-Las vas a pagar todas juntas.
Eso le había dicho su madre, años atrás, avergonzada de que el fruto de su vientre pudiese ser un hombre tan vil. A ésta se habían unido otras voces con el paso del tiempo, voces lloronas, desgarradas, coléricas. Siempre, tras tal afirmación, venía la garantía de su fatal destino: “de eso se encargará Dios”.
“Dios, claro”, decía él entre dientes y dejaba escapar una risita. ¿Y qué tenía que ver Dios con todo eso, con sus malas acciones, con su crueldad? ¿Cómo formaba Dios parte de cualquier suceso de este mundo, estando tan ocupado en sorber el alma y la sangre de sus siervos, allá, donde él reinaba? Por supuesto, pocas veces se había atrevido a defender tales pensamientos ante la gente que, ignorante como era, sólo atinaba a pronosticarle más desgracias.
Se burló siempre de todo, de todos, convencido de su superioridad. Pero un monstruo sólo puede ser destruido por otro peor. Cáncer, eso había dicho el médico, en estado muy avanzado. Él había escuchado historias terribles sobre los enfermos terminales, la forma en la que mueren, el dolor insoportable que los aqueja. Había opciones, claro, cirugía, quimioterapia, pero el caso era difícil. Se necesitaba, dijo el oncólogo, “un milagro”. Qué palabra tan ridícula, y sin embargo, martillaba fuertemente su cerebro. Milagro… milagro, qué término más complicado. Obra de Dios, y éste tan lejano, tan inexistente, tan… ¿Y cómo podría él saberlo, cómo estar tan seguro? ¿Y qué si Dios, después de tanta pereza hubiese finalmente decidido venir al mundo y preocuparse de algo o alguien además de sí mismo? ¿Y qué si, en un caso de inaudita mala suerte, hubiese echado un vistazo a su expediente? Había allí bastantes razones para castigarlo con una muerte lenta y dolorosa. Ésta era la causa probable de su actual situación. Lo comprendía ahora, era verdad, y estaba aterrorizado. Era cierto… Claro, Dios… Sí, pero… No podía… El dolor… El miedo…

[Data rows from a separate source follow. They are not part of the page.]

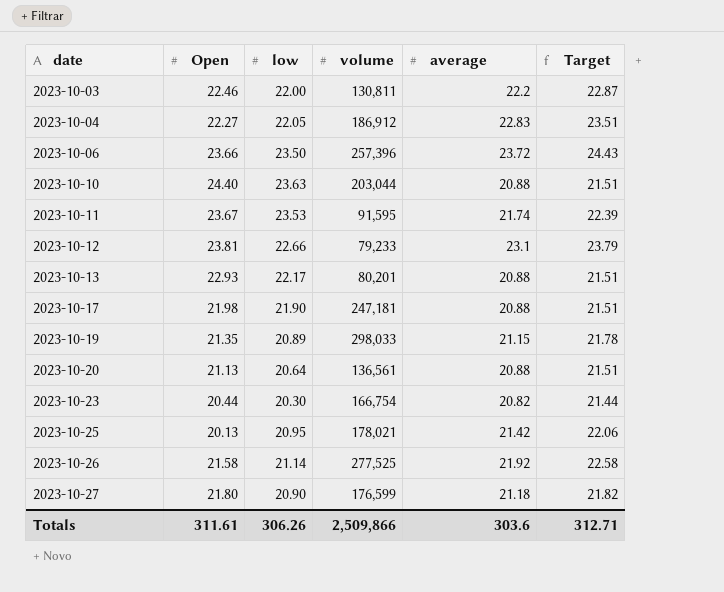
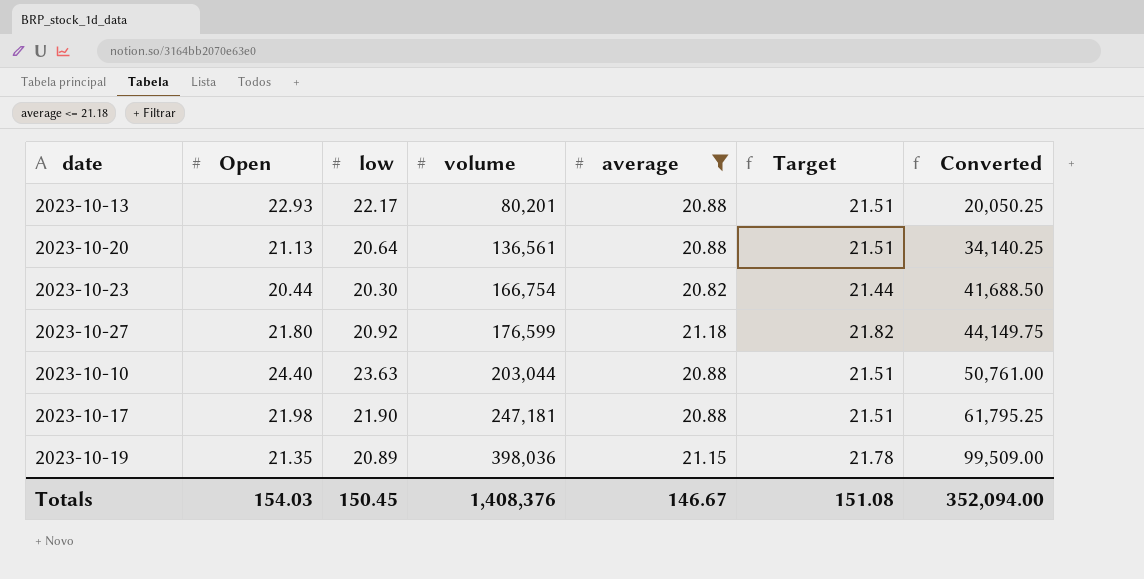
filter: none -> average <= 21.18
row order: date ascending -> volume ascending
column Converted | formula: none -> [volume] * 0.25
2023-10-27 | low: 20.90 -> 20.92
2023-10-19 | volume: 298,033 -> 398,036
Totals | Open: 311.61 -> 154.03
Totals | low: 306.26 -> 150.45
Totals | volume: 2,509,866 -> 1,408,376
Totals | average: 303.6 -> 146.67
Totals | Target: 312.71 -> 151.08

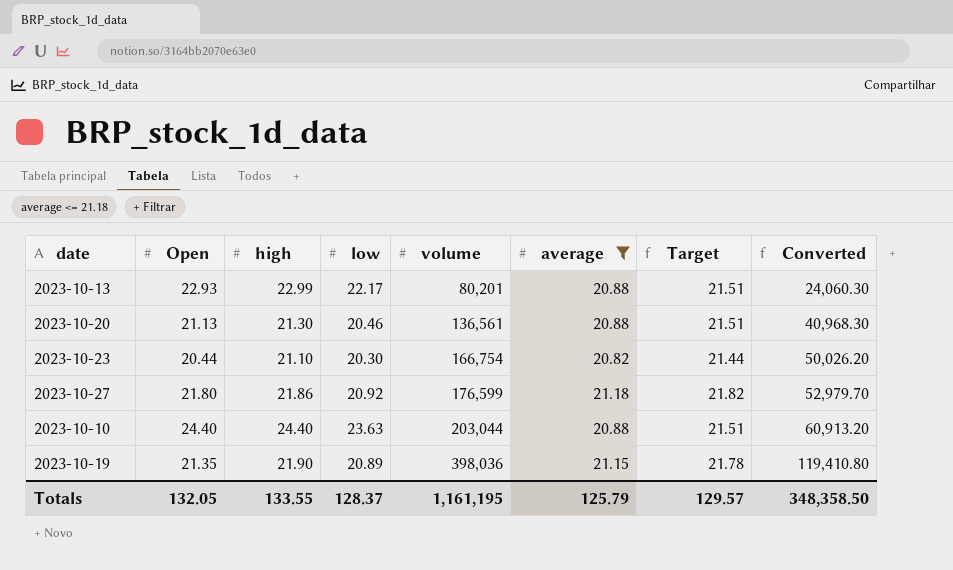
column high | position: none -> 3
column Converted | formula: [volume] * 0.25 -> [volume] * 0.3
row 2023-10-17: 21.98 | 21.90 | 247,181 | 20.88 | 21.51 | 61,795.25 -> none
2023-10-20 | low: 20.64 -> 20.46
Totals | Open: 154.03 -> 132.05
Totals | low: 150.45 -> 128.37
Totals | volume: 1,408,376 -> 1,161,195
Totals | average: 146.67 -> 125.79
Totals | Target: 151.08 -> 129.57
Totals | Converted: 352,094.00 -> 348,358.50

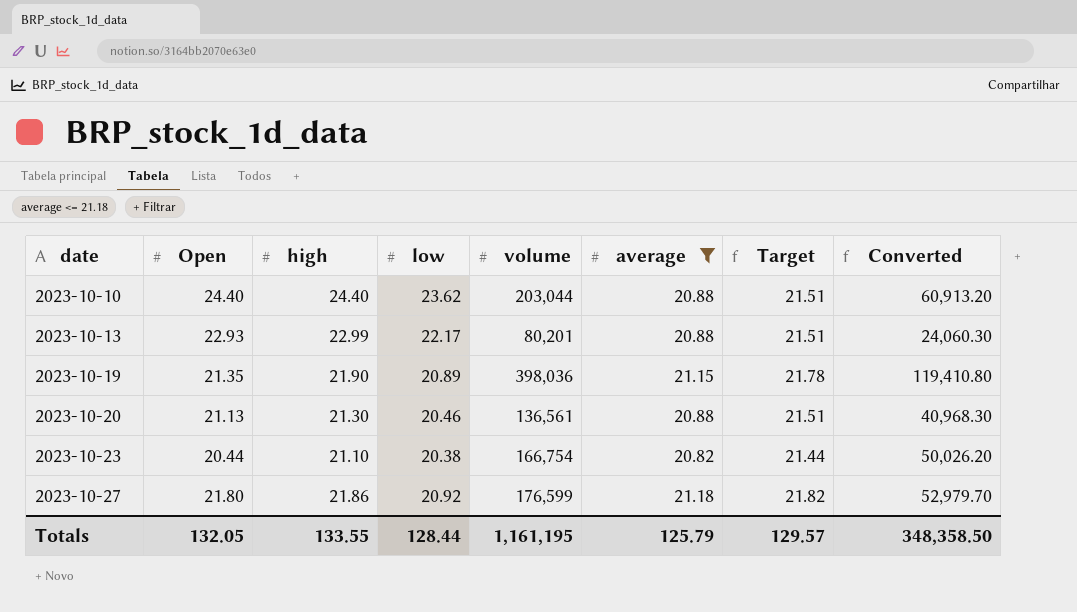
row order: volume ascending -> date ascending
2023-10-10 | low: 23.63 -> 23.62
2023-10-23 | low: 20.30 -> 20.38
Totals | low: 128.37 -> 128.44

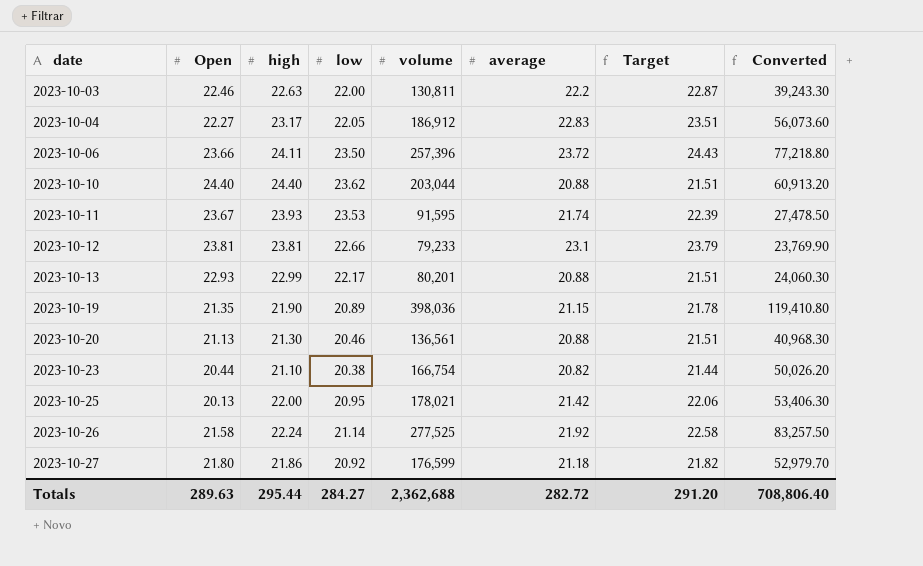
filter: average <= 21.18 -> none
Totals | Open: 132.05 -> 289.63
Totals | high: 133.55 -> 295.44
Totals | low: 128.44 -> 284.27
Totals | volume: 1,161,195 -> 2,362,688
Totals | average: 125.79 -> 282.72
Totals | Target: 129.57 -> 291.20
Totals | Converted: 348,358.50 -> 708,806.40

De pronto escuchó el sonido como de una explosión a sus espaldas. La bala se apresuró hacia su cuerpo, la sintió penetrar por su costado implacablemente. De pronto la sangre lo rodeaba sobre el asfalto. ¿Quién habría sido? Un enemigo, cualquiera entre tantos que tenía. ¿Y qué importaba eso? Lo importante era que aquella mano vengadora y piadosa a la vez, al jalar el gatillo, lo había liberado del castigo divino. Se sintió morir, pero estaba contento. Él, el traidor, el inmoral, el anticristo, había conseguido, una vez más, salir glorioso con otro de sus embustes. Pero ahora no había engañado a una virgen o un corredor de apuestas. No, había conseguido burlar al mismísimo Dios. Se sintió en paz, sonrió por última vez.